Neoauthoritarianism lost favor after the 1989 Tiananmen Square protests and massacre. Henry He considers that, while June 4 halted the movement for democracy, because neoauthoritarianism avoids the issue of popular involvement, it would therefore be a downfall for it and General Secretary Zhao Ziyang as well. He considers it to have transformed into a kind of "neo-conservatism" after that.[33]

With the failure of democracy in Russia, and the good performance of Singapore, it would continue to infiltrate the upper echelons of the CCP as a neo-conservatism. Most associated with Shanghai intellectuals, Wang Huning, a leading advocate in the 1980s, would go on to become a close advisor to CCP general secretary Jiang Zemin in the 1990s. The neo-conservatives would enjoy Jiang's patronage.[34]
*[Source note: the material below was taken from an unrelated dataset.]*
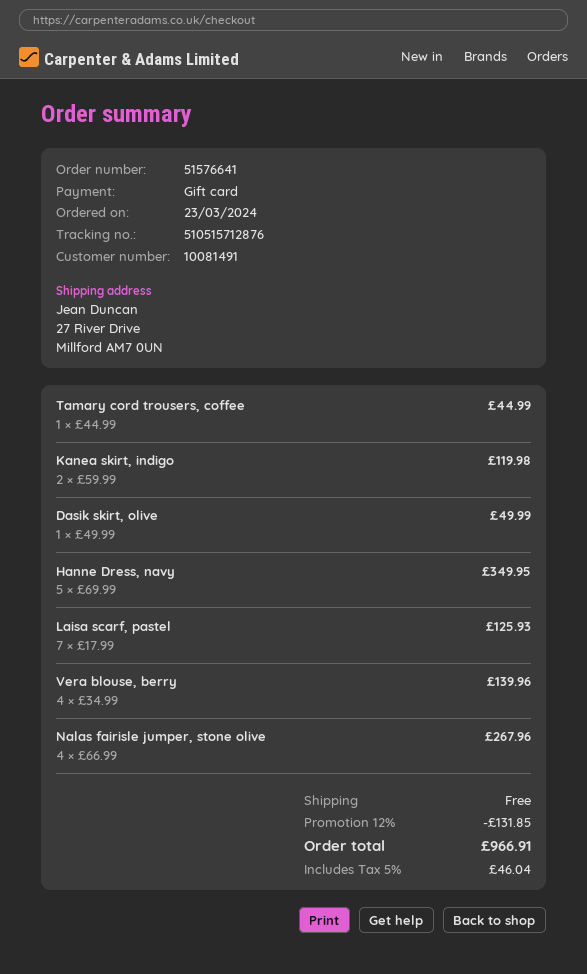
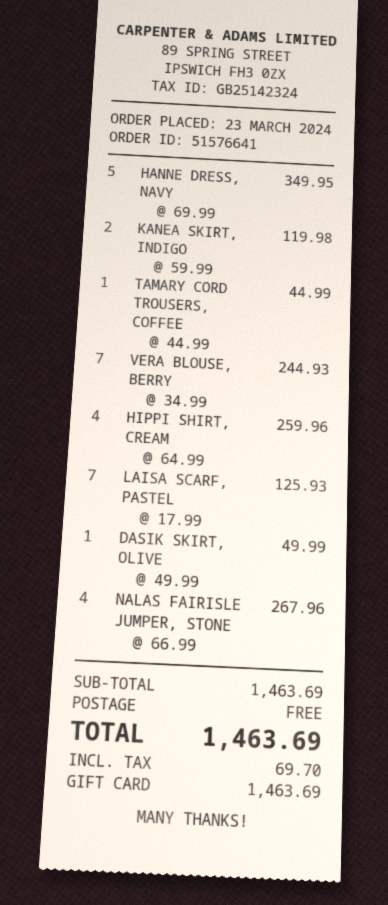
Vera blouse, berry: 4 x 34.99 = 139.96 -> 7 x 34.99 = 244.93
HIPPI SHIRT, CREAM: none -> 4 x 64.99 = 259.96
discount: 12% = 131.85 -> none
tax: 46.04 -> 69.70
total: 966.91 -> 1463.69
New Conservatism or neoconservatism (Chinese: 新保守主义; pinyin: xīn bǎoshǒu zhǔyì) argued for political and economic centralization and the establishment of shared moral values.[35]: 637–9 [36]: 33  The movement has been described in the West by political scientist Joseph Fewsmith.[35] Neoconservatives are opposed to radical reform projects and argue that an authoritarian and incrementalist approach is necessary to stabilize the process of modernization.[37]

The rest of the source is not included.